DATA FOR REVIEW:
☆ ☆ ☆ ☆ ☆
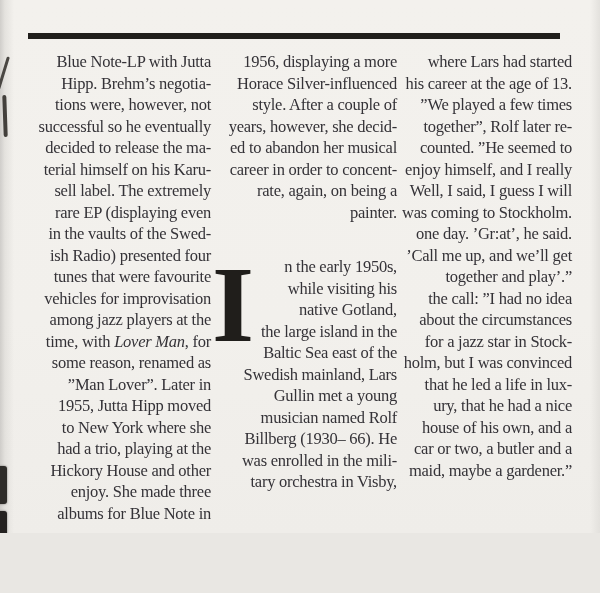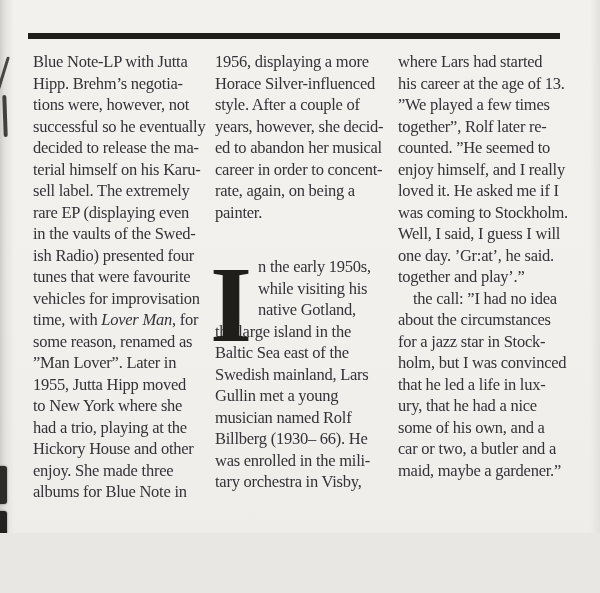--- a/index.html
+++ b/index.html
@@ -5,20 +5,21 @@
   html,body{margin:0;padding:0;}
   body{
     width:600px;height:593px;overflow:hidden;
     font-family:"Liberation Serif", serif;
     background:#e9e7e3;
   }
   .page{
     position:relative;width:600px;height:533px;
     background:linear-gradient(180deg,#f3f1ed 0%,#f2f0ec 60%,#efede9 100%);
     overflow:hidden;
+    text-align:right;
   }
   
   .left-edge{
     position:absolute;left:0;top:0;width:14px;height:593px;
     background:linear-gradient(90deg,#b3b1ae 0%,#d8d6d2 35%,rgba(243,241,237,0) 100%);
     opacity:.55;pointer-events:none;
   }
   .right-edge{
     position:absolute;right:0;top:0;width:10px;height:593px;
     background:linear-gradient(270deg,#e3e1dd 0%,rgba(243,241,237,0) 100%);
@@ -80,20 +81,21 @@
         <div class="line">tions were, however, not</div>
         <div class="line">successful so he eventually</div>
         <div class="line">decided to release the ma-</div>
         <div class="line">terial himself on his Karu-</div>
         <div class="line">sell label. The extremely</div>
         <div class="line">rare EP (displaying even</div>
         <div class="line">in the vaults of the Swed-</div>
         <div class="line">ish Radio) presented four</div>
         <div class="line">tunes that were favourite</div>
         <div class="line">vehicles for improvisation</div>
+        <div class="line">among jazz players at the</div>
       </div>
     <div class="line"><span>time, with </span><em>Lover Man</em><span>, for</span></div>
     <div>
 
     <div class="line">some reason, renamed as</div>
         <div class="line">”Man Lover”. Later in</div>
         <div class="line">1955, Jutta Hipp moved</div>
         <div class="line">to New York where she</div>
         <div class="line">had a trio, playing at the</div>
         <div class="line">Hickory House and other</div>
@@ -136,33 +138,33 @@
 
   <div class="col col3">
     <div>
 
     <div class="line">where Lars had started</div>
         <div class="line">his career at the age of 13.</div>
         <div class="line">”We played a few times</div>
         <div class="line">together”, Rolf later re-</div>
         <div class="line">counted. ”He seemed to</div>
         <div class="line">enjoy himself, and I really</div>
-        <div class="line">loved it. He asked me if I</div>
+        <div class="line">Well, I said, I guess I will</div>
         <div class="line">was coming to Stockholm.</div>
-        <div class="line">Well, I said, I guess I will</div>
         <div class="line">one day. ’Gr:at’, he said.</div>
+        <div class="line">’Call me up, and we’ll get</div>
         <div class="line">together and play’.”</div>
       </div>
     <div class="indent-first">
 
         <div class="line">the call: ”I had no idea</div>
         <div class="line">about the circumstances</div>
         <div class="line">for a jazz star in Stock-</div>
         <div class="line">holm, but I was convinced</div>
         <div class="line">that he led a life in lux-</div>
         <div class="line">ury, that he had a nice</div>
-        <div class="line">some of his own, and a</div>
+        <div class="line">house of his own, and a</div>
         <div class="line">car or two, a butler and a</div>
         <div class="line">maid, maybe a gardener.”</div>
       </div>
   </div>
 
 </div>
 
 </body></html>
☆ ☆ ☆ ☆ ☆
BRIEF: Give back each of the records above word for word, apart from the pictures.

EXPECTED OUTPUT:
--- a/index.html
+++ b/index.html
@@ -5,20 +5,21 @@
   html,body{margin:0;padding:0;}
   body{
     width:600px;height:593px;overflow:hidden;
     font-family:"Liberation Serif", serif;
     background:#e9e7e3;
   }
   .page{
     position:relative;width:600px;height:533px;
     background:linear-gradient(180deg,#f3f1ed 0%,#f2f0ec 60%,#efede9 100%);
     overflow:hidden;
+    text-align:right;
   }
   
   .left-edge{
     position:absolute;left:0;top:0;width:14px;height:593px;
     background:linear-gradient(90deg,#b3b1ae 0%,#d8d6d2 35%,rgba(243,241,237,0) 100%);
     opacity:.55;pointer-events:none;
   }
   .right-edge{
     position:absolute;right:0;top:0;width:10px;height:593px;
     background:linear-gradient(270deg,#e3e1dd 0%,rgba(243,241,237,0) 100%);
@@ -80,20 +81,21 @@
         <div class="line">tions were, however, not</div>
         <div class="line">successful so he eventually</div>
         <div class="line">decided to release the ma-</div>
         <div class="line">terial himself on his Karu-</div>
         <div class="line">sell label. The extremely</div>
         <div class="line">rare EP (displaying even</div>
         <div class="line">in the vaults of the Swed-</div>
         <div class="line">ish Radio) presented four</div>
         <div class="line">tunes that were favourite</div>
         <div class="line">vehicles for improvisation</div>
+        <div class="line">among jazz players at the</div>
       </div>
     <div class="line"><span>time, with </span><em>Lover Man</em><span>, for</span></div>
     <div>
 
     <div class="line">some reason, renamed as</div>
         <div class="line">”Man Lover”. Later in</div>
         <div class="line">1955, Jutta Hipp moved</div>
         <div class="line">to New York where she</div>
         <div class="line">had a trio, playing at the</div>
         <div class="line">Hickory House and other</div>
@@ -136,33 +138,33 @@
 
   <div class="col col3">
     <div>
 
     <div class="line">where Lars had started</div>
         <div class="line">his career at the age of 13.</div>
         <div class="line">”We played a few times</div>
         <div class="line">together”, Rolf later re-</div>
         <div class="line">counted. ”He seemed to</div>
         <div class="line">enjoy himself, and I really</div>
-        <div class="line">loved it. He asked me if I</div>
+        <div class="line">Well, I said, I guess I will</div>
         <div class="line">was coming to Stockholm.</div>
-        <div class="line">Well, I said, I guess I will</div>
         <div class="line">one day. ’Gr:at’, he said.</div>
+        <div class="line">’Call me up, and we’ll get</div>
         <div class="line">together and play’.”</div>
       </div>
     <div class="indent-first">
 
         <div class="line">the call: ”I had no idea</div>
         <div class="line">about the circumstances</div>
         <div class="line">for a jazz star in Stock-</div>
         <div class="line">holm, but I was convinced</div>
         <div class="line">that he led a life in lux-</div>
         <div class="line">ury, that he had a nice</div>
-        <div class="line">some of his own, and a</div>
+        <div class="line">house of his own, and a</div>
         <div class="line">car or two, a butler and a</div>
         <div class="line">maid, maybe a gardener.”</div>
       </div>
   </div>
 
 </div>
 
 </body></html>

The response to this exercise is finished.